Good Sam RV Travel Guide & Campground Directory
Recommended Tent Camping Locations - WY
Wyoming Tent Camping Trip
Download Recommended Tent Camping Locations - WY
Wyoming is a state full of ups and downs – the Rocky Mountains and Grand Tetons, wide open spaces, churning hot springs, bubbling mud pots and tranquil forests, rolling rivers and rippling streams. A Wyoming tent camping trip has something extra-special for everyone.
Located in the "Cowboy State’s" northwestern corner and also extending into Montana and Idaho, Yellowstone National Park may be accessed via Cody, Jackson or Moran, Wyoming. Yellowstone’s current number of geysers and hot springs exceeds 10,000, with approximately 250 of its geysers "blasting off" each year, including Old Faithful’s tried and true waterworks displays. Visitors at the world’s first national park should plan to see Yellowstone River’s Upper and Lower Falls and the park’s own version of Arizona’s Grand Canyon. For wildlife watchers, there’s encouraging news. Opportunities for viewing local species like antelope, peregrine falcon, moose, wolf and bear are abundant at the most well-known national park in the system.
Also in the northwest near the town of Moose, Grand Teton National Park is another of Wyoming’s scenic jewels. Jenny Lake Campground is one of the Wyoming tent campgrounds to check out here. This 500-square-mile preserve is a fascinating study in contrasts, with the Teton Range rising imposingly from Jackson Hole’s lower valley. Jackson Lake reflects the splendor of 12,000-foot-high Mount Moran. Not only that, but it also gives anglers a challenging workout with feisty fish like mackinaw, cutthroat and brook trout. Jenny Lake, another fine body of water, is encircled by towering mountain peaks, providing a picture-perfect vista for guests. If canoe trips, mountain hikes or sightings of moose, trumpeter swans or elk are on your vacation wish list, you can find them all here.
Flaming Gorge National Recreation Area covers 201,000 magnificent acres in southwestern Wyoming and northeastern Utah.
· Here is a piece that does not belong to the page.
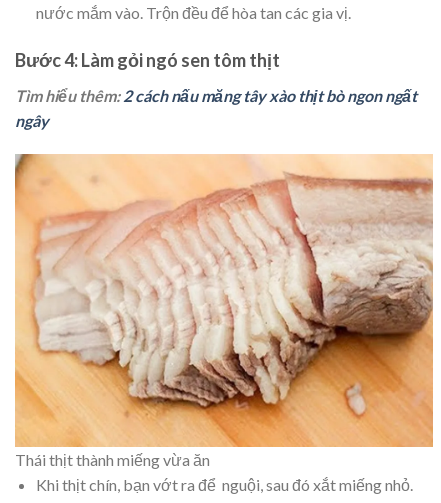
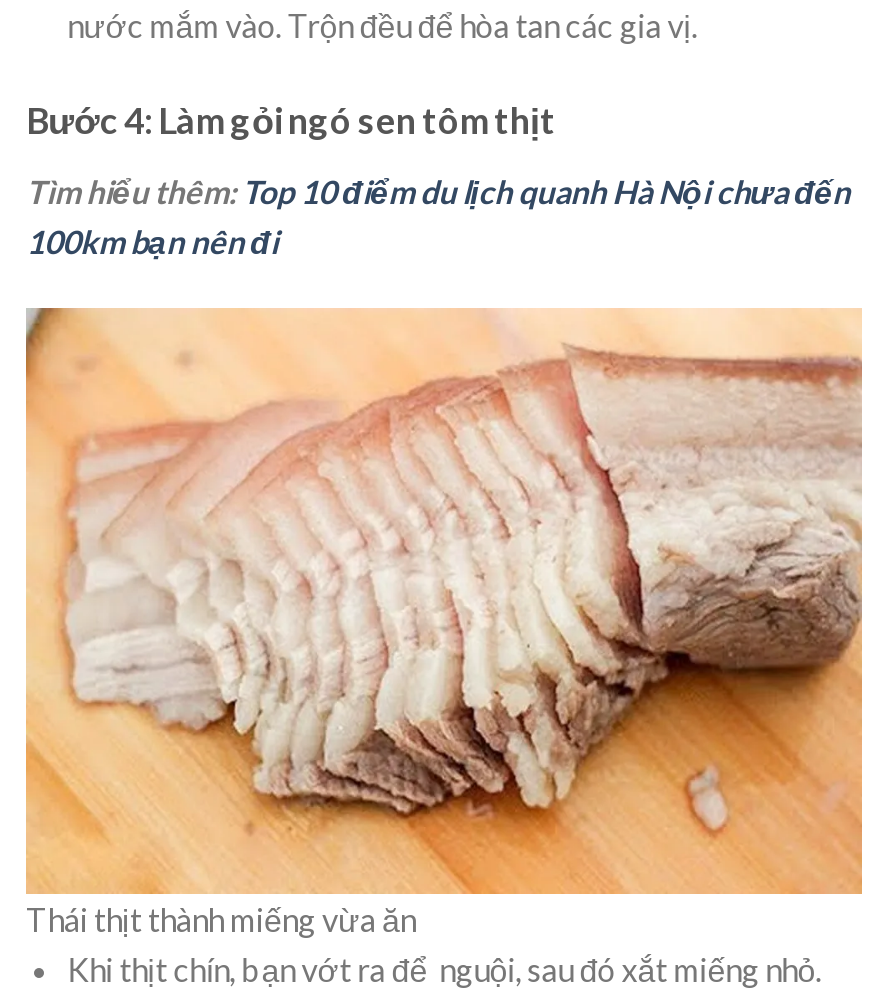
- Tìm hiểu thêm: 2 cách nấu măng tây xào thịt bò ngon ngất
- ngây
+ Tìm hiểu thêm: Top 10 điểm du lịch quanh Hà Nội chưa đến
+ 100km bạn nên đi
Once inhabited by Native Americans, Mormon pioneers, famous explorers and ill-famed bandits, the region was crisscrossed by the Overland Stage Line, Pony Express, transcontinental railroad and Oregon Trail. It’s no wonder that folks were drawn to this historic, wild-west locale, where sparsely vegetated hills and badlands contrast sharply with craggy mountains, canyons and forests. The area’s 91-mile-long showpiece is Flaming Gorge Reservoir, a lake teeming with trout, bass and salmon. Just south of the Flaming Gorge Dam is Green River, a prime spot for fly fishermen that’s surrounded by striking, red rock walls and jade forests. Boaters, rafters, hikers, skiers and snowmobilers share territory with moose, Rocky Mountain elk, pronghorn antelope, prairie dogs and bighorn sheep. The area’s scenic byways and motor tour loops provide a great visual introduction to Flaming Gorge’s bountiful lands and waterways.
Central Wyoming is the home of the "Hot City" of Thermopolis and the cool amusements of Hot Springs State Park. This exceptional park, once the home turf of Shoshone Indians, contains the earth’s biggest mineral hot spring, unleashing millions of gallons of hot water every day. Many of the hot spring’s 135? streams flow over Rainbow Terrace and into the Big Horn River. Some of the overflow is even diverted to local spas and bathhouses. Park visitors can dip into the soothing delights of a heated mineral bath at the State Bath House or go swimming in indoor/outdoor mineral water pools.
In Wyoming’s northeastern region, at the point where Black Hills forests meet plains grasslands, Devils Tower National Monument stands like a steadfast sentinel over the Belle Fourche River. The nation’s first monument consists of a series of rocky, vertical columns that come together in the shape of a tree stump. But this stump-like formation, measuring 1,000 feet in diameter at the base and 275 feet across the top, stands 1,280 feet above the valley floor and more than 5,000 feet above sea level. As a key player in early Native American legends and traditions, Devils Tower later became a major landmark for people on the move across Wyoming. Today’s federal parklands at Devils Monument include pine and hardwood forests, meadows and prairies where visitors enjoy hiking the trails and rock climbing to the top of the "tower." Wyoming tent camping is also available in the area. There are a number of Wyoming tent campgrounds in Devils Tower and in the surrounding city areas of Custer, Moorcroft and Sundance.